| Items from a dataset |
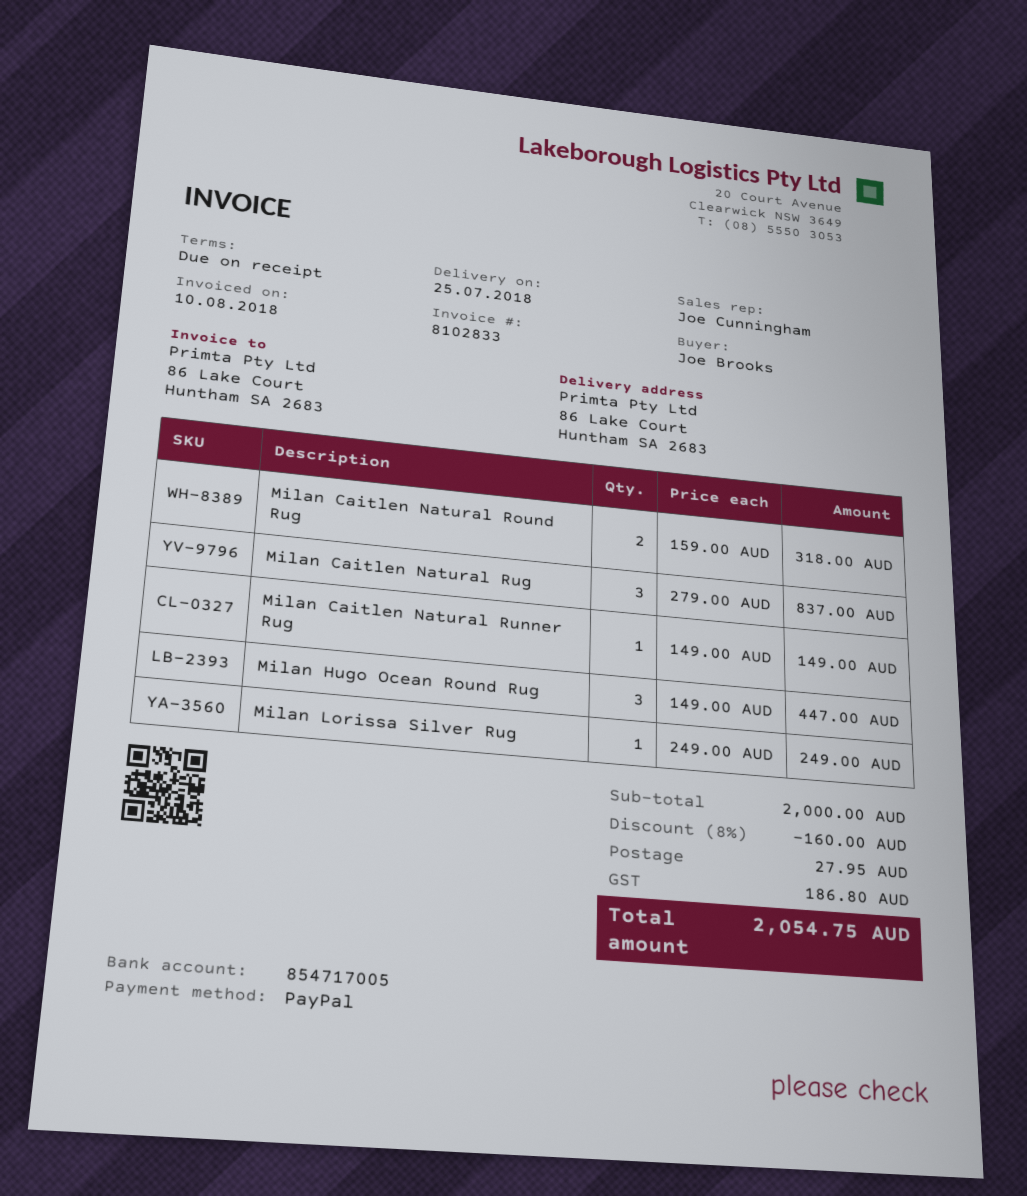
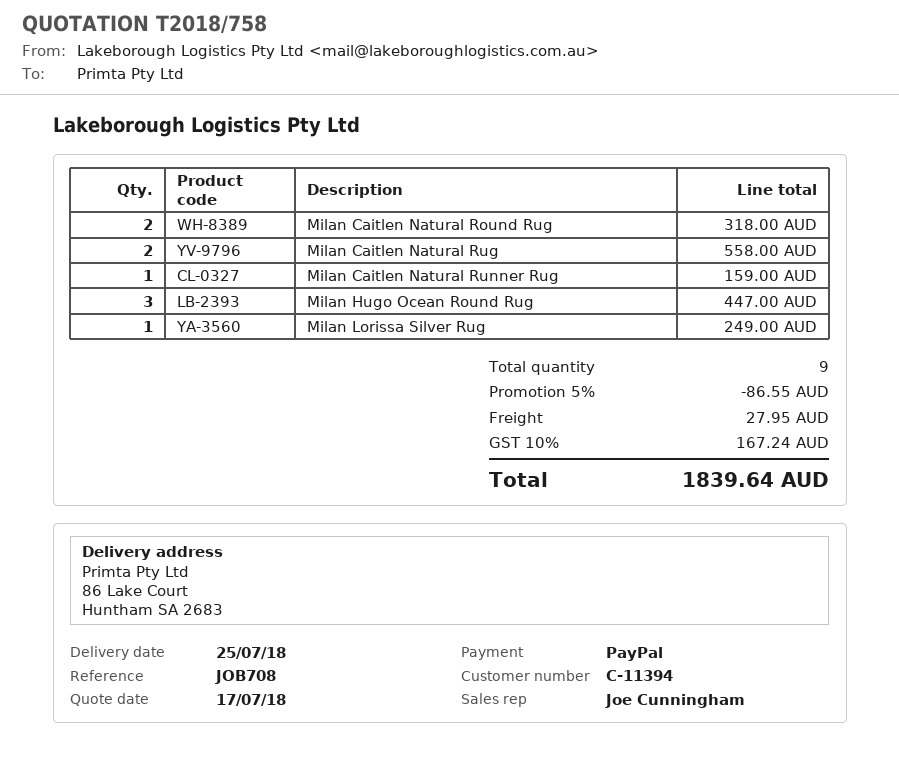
Milan Caitlen Natural Rug: 3 for 837.00 -> 2 for 558.00
Milan Caitlen Natural Runner Rug: 1 for 149.00 -> 1 for 159.00
discount: 8% = 160.00 -> 5% = 86.55
tax: 186.80 -> 167.24
total: 2054.75 -> 1839.64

| Activity |
Return each line from the records that includes the word "Milan".

| Response to the exercise |
Milan Caitlen Natural Rug: 3 for 837.00 -> 2 for 558.00
Milan Caitlen Natural Runner Rug: 1 for 149.00 -> 1 for 159.00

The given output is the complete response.